• TASK BRIEF: The records that follow are to be repeated exactly, with the pictures removed.

Extracted data entries:
----------

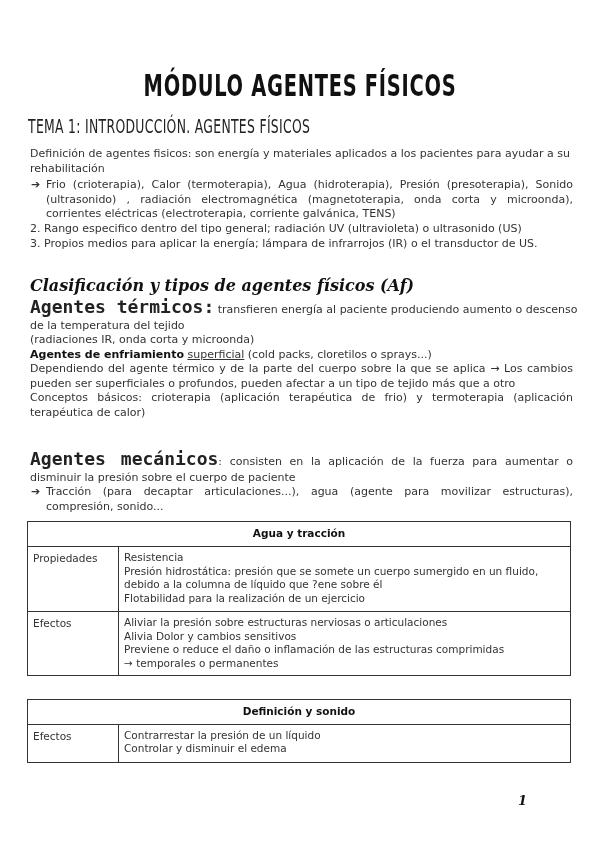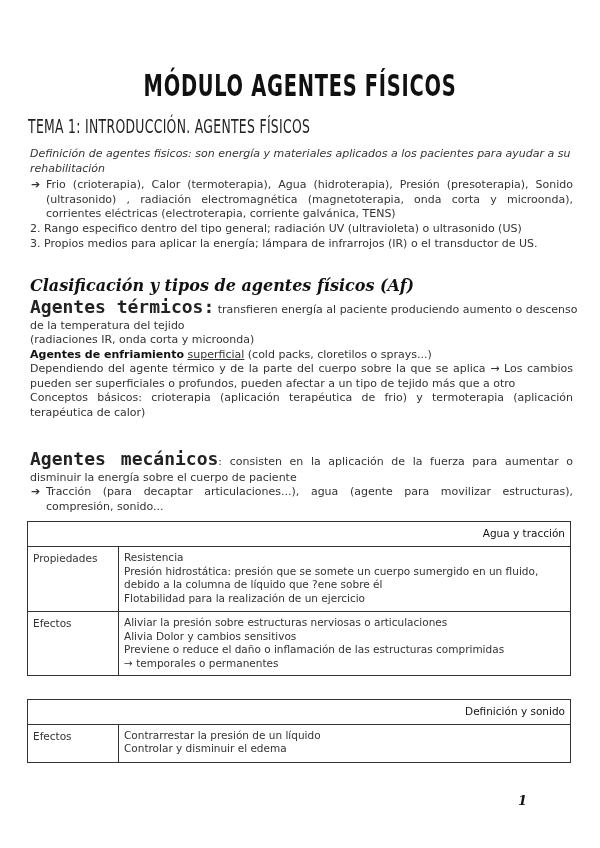--- a/index.html
+++ b/index.html
@@ -57,7 +57,7 @@
 <div class="abs main-title">MÓDULO AGENTES FÍSICOS</div>
 <div class="abs section-title">TEMA 1: INTRODUCCIÓN. AGENTES FÍSICOS</div>
 
-<div class="abs p" style="top:147px;font-style:italic;">
+<div class="abs p" style="top:147px;">
   <span class="line">Definición de agentes fisicos: son energía y materiales aplicados a los pacientes para ayudar a su</span>
   <span class="line">rehabilitación</span>
 </div>

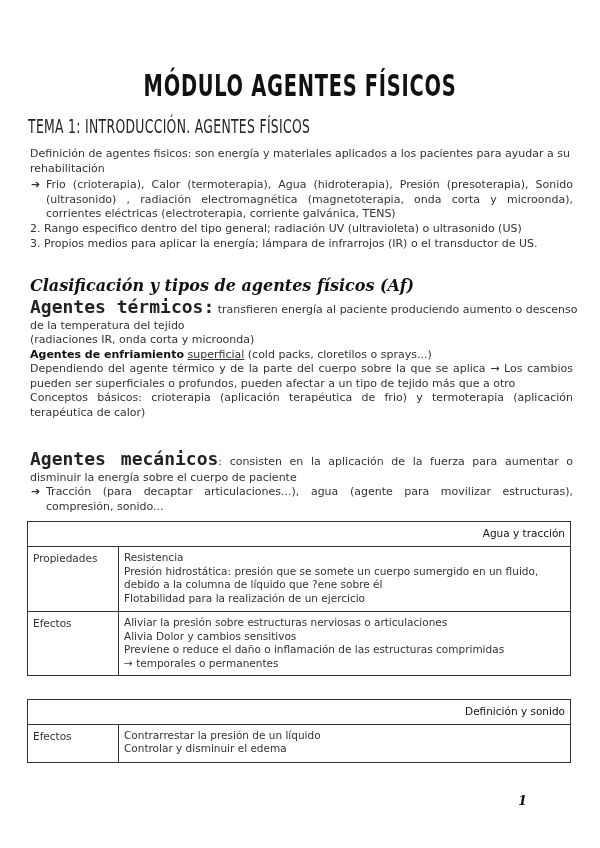--- a/index.html
+++ b/index.html
@@ -98,7 +98,7 @@
   <span class="just">
     <span class="mono-heading">Agentes mecánicos</span><span>: consisten en la aplicación de la fuerza para aumentar o</span>
   </span>
-  <span class="line">disminuir la energía sobre el cuerpo de paciente</span>
+  <span class="line">disminuir la presión sobre el cuerpo de paciente</span>
 </div>
 
 <div class="abs bullet" style="top:485px;">

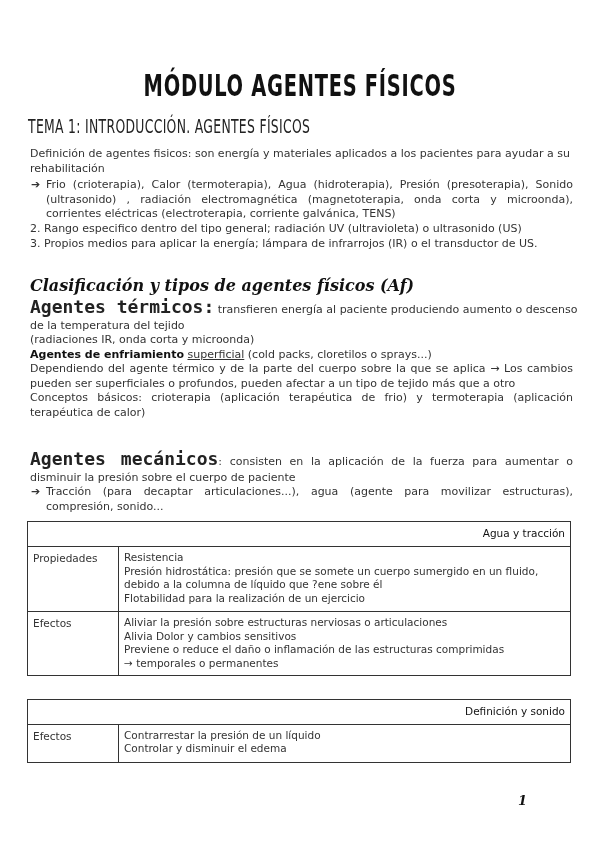--- a/index.html
+++ b/index.html
@@ -43,7 +43,7 @@
       font-size: 10.5px; color: #333; line-height: 13.5px;
     }
     table.t td, table.t th { border: 1.3px solid #333; vertical-align: top; padding: 4px 5px; text-align: left; }
-    table.t th { text-align: right; font-weight: normal; color: #111; padding: 5px; }
+    table.t th { text-align: center; font-weight: bold; color: #111; padding: 5px; }
     table.t td.label { width: 80px; padding-top: 5px; }
     .cell-line { display: block; }
     .page-num {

----------

• RESULT OF THIS TASK:
--- a/index.html
+++ b/index.html
@@ -57,7 +57,7 @@
 <div class="abs main-title">MÓDULO AGENTES FÍSICOS</div>
 <div class="abs section-title">TEMA 1: INTRODUCCIÓN. AGENTES FÍSICOS</div>
 
-<div class="abs p" style="top:147px;font-style:italic;">
+<div class="abs p" style="top:147px;">
   <span class="line">Definición de agentes fisicos: son energía y materiales aplicados a los pacientes para ayudar a su</span>
   <span class="line">rehabilitación</span>
 </div>

--- a/index.html
+++ b/index.html
@@ -98,7 +98,7 @@
   <span class="just">
     <span class="mono-heading">Agentes mecánicos</span><span>: consisten en la aplicación de la fuerza para aumentar o</span>
   </span>
-  <span class="line">disminuir la energía sobre el cuerpo de paciente</span>
+  <span class="line">disminuir la presión sobre el cuerpo de paciente</span>
 </div>
 
 <div class="abs bullet" style="top:485px;">

--- a/index.html
+++ b/index.html
@@ -43,7 +43,7 @@
       font-size: 10.5px; color: #333; line-height: 13.5px;
     }
     table.t td, table.t th { border: 1.3px solid #333; vertical-align: top; padding: 4px 5px; text-align: left; }
-    table.t th { text-align: right; font-weight: normal; color: #111; padding: 5px; }
+    table.t th { text-align: center; font-weight: bold; color: #111; padding: 5px; }
     table.t td.label { width: 80px; padding-top: 5px; }
     .cell-line { display: block; }
     .page-num {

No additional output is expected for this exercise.